Here for Blood

Director: Daniel Turres

Writer: James Roberts

Cast: Shawn Roberts, Joelle Farrow, Misa Misaljevic

Producers: Christian Turres, Daniel Turres, Jacob Windatt

Music: Norman Orenstein

Cinematographer: Renato Villas

Editor: Thomas Vickers

Cert: 15

Running time: 100mins

Year: 2022



What’s the story: With his girlfriend Phoebe (Farrow) cramming for a medical exam, wrestler Tom O’Bannon (Roberts) agrees to stand-in for her babysitting gig. But when satanic metalheads invade the house, O’Bannon must protect 10-year-old Grace (Misaljevic), and Phoebe, tricked into turning up to the party…

What’s the verdict: With the physique and beefcake charisma of John Cena, lead Shawn Roberts would be easy to mistake for a professional wrestler.

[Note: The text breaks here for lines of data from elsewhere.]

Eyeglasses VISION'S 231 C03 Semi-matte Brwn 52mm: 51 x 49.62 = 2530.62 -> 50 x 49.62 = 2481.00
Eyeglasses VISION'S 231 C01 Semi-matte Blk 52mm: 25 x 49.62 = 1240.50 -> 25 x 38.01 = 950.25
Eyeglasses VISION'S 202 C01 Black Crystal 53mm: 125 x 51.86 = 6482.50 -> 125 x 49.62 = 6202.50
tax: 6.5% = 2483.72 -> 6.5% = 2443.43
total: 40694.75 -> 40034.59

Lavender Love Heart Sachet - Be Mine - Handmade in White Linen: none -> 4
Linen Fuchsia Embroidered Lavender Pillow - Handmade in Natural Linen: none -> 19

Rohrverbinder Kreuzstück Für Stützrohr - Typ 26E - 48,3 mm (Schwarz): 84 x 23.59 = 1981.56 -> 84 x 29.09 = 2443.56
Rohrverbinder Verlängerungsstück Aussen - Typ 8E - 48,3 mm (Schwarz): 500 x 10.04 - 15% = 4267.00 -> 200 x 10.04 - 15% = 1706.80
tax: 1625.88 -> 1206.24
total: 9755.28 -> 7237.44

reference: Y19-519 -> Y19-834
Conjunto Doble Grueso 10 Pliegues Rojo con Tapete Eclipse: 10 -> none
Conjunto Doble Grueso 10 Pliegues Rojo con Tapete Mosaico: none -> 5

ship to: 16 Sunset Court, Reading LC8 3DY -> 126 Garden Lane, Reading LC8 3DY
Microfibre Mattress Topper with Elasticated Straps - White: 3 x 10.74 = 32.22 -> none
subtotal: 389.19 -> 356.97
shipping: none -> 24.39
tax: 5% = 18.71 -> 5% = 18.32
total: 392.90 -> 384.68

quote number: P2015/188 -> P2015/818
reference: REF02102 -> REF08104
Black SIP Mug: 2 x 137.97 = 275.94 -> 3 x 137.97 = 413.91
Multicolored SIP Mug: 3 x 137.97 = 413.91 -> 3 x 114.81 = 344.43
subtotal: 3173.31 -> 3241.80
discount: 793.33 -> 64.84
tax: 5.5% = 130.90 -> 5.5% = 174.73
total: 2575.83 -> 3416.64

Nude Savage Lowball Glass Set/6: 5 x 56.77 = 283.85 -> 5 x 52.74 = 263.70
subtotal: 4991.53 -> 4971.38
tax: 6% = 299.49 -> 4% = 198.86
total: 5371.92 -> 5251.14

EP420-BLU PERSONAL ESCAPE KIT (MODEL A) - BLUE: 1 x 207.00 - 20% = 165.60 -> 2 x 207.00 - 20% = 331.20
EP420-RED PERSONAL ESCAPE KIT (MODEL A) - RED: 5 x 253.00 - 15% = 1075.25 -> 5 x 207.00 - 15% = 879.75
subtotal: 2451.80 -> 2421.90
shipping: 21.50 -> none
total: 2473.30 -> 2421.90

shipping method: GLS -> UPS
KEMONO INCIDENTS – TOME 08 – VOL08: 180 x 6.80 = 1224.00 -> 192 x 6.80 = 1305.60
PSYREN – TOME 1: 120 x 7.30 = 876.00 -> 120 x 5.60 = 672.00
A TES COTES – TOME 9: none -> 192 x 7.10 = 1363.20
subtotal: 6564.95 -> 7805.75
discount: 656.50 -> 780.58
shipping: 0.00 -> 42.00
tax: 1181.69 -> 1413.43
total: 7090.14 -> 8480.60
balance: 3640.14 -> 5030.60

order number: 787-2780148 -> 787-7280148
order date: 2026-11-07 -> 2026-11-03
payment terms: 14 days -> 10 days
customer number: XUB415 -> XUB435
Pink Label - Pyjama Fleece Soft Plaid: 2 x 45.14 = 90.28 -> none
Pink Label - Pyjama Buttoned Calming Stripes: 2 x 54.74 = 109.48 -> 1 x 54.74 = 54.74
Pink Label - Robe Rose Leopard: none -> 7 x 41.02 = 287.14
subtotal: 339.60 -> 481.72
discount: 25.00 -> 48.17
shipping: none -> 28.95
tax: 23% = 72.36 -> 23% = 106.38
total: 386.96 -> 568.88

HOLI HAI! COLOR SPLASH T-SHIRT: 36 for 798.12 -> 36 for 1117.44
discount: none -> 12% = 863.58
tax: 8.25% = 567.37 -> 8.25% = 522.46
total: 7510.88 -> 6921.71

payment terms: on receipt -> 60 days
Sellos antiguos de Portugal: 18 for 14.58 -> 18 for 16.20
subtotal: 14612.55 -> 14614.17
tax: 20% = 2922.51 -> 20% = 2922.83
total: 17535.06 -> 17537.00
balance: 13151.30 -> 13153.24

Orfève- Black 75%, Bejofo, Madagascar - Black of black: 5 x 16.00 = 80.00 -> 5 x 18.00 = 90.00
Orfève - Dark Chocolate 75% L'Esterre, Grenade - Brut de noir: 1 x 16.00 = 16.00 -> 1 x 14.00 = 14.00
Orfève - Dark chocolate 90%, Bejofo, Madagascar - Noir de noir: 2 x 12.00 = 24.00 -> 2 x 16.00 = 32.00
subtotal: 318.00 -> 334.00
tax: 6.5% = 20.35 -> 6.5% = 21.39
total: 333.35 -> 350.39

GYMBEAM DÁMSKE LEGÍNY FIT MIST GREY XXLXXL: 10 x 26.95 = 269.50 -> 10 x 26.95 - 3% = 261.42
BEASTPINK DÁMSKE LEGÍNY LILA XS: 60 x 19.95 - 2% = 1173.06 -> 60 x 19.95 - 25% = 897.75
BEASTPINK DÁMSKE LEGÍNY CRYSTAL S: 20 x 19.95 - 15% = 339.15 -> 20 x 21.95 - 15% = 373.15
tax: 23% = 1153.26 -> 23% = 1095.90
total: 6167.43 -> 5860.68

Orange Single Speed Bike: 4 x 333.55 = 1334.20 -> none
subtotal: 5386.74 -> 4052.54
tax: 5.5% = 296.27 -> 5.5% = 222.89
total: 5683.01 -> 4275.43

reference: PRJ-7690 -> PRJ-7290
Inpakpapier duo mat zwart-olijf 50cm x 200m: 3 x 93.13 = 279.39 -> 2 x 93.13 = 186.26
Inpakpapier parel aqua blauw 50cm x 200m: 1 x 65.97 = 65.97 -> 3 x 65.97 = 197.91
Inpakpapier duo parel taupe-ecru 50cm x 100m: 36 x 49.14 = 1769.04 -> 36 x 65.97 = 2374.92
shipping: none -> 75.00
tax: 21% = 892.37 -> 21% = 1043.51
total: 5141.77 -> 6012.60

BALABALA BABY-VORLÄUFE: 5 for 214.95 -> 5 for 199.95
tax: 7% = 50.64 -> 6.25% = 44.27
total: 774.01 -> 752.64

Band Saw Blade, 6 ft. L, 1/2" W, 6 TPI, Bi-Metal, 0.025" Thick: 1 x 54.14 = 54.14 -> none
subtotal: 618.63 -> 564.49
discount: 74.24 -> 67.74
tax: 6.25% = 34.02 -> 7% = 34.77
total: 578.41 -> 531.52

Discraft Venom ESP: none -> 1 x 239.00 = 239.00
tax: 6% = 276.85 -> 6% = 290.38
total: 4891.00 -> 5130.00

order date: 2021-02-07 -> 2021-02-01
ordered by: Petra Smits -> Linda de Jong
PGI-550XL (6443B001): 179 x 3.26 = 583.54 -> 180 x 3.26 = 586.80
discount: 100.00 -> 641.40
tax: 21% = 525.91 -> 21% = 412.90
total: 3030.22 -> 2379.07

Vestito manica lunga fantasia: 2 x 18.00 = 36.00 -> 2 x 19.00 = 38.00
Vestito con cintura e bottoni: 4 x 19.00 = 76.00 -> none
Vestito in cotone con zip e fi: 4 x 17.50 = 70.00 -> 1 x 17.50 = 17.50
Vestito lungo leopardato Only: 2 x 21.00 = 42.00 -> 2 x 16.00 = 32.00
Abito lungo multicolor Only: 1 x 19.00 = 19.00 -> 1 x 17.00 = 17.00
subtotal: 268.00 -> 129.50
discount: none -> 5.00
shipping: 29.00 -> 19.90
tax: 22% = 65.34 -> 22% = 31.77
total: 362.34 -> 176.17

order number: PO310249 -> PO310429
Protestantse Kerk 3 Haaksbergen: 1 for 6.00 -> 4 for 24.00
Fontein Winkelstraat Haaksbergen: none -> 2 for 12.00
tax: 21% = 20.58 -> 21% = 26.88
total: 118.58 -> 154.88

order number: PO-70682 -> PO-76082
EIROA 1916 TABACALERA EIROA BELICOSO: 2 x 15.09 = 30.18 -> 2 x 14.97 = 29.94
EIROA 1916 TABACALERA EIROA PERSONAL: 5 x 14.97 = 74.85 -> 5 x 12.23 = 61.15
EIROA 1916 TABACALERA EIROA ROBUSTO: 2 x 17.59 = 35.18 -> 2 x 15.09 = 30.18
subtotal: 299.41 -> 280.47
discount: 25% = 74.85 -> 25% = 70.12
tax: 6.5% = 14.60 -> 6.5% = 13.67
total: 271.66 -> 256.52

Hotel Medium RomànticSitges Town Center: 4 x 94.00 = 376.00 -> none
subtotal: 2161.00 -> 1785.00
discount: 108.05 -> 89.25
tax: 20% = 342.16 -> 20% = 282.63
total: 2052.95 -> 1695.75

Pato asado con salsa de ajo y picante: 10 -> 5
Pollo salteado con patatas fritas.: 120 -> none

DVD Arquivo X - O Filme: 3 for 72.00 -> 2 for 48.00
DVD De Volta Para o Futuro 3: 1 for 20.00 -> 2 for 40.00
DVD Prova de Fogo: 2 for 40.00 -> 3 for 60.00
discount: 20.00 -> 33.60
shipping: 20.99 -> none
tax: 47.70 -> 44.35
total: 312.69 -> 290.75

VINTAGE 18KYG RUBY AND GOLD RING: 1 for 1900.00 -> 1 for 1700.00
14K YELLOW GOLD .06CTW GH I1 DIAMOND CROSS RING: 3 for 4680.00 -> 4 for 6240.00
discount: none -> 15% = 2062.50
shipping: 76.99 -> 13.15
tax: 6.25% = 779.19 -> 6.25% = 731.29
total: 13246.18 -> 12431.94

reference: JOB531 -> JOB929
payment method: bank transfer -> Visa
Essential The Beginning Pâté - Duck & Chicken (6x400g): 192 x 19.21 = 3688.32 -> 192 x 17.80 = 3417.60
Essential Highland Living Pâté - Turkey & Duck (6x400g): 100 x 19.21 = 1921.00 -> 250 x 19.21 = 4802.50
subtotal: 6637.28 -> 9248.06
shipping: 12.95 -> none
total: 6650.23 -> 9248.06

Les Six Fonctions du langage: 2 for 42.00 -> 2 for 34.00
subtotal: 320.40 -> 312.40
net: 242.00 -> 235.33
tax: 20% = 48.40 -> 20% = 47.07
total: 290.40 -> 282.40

Particularly here, playing a wrestler and throwing nifty wrestling moves. His comic timing, breezy charm, and rough n’ tumble skills are note perfect for this horror-comic spin on the well-worn imperilled babysitter story.

Not that director Daniel Turres or writer James Roberts are content with merely one horror genre. Here for Blood is unequal parts home invasion movie, satanic cult flick, demonic possession yarn, and good old fashioned blood n’ guts splatterfest. The overlong 100-minutes is only a problem if watching alone, and Here for Blood’s generous serving of messy mayhem is best enjoyed with mates and beer and pizza.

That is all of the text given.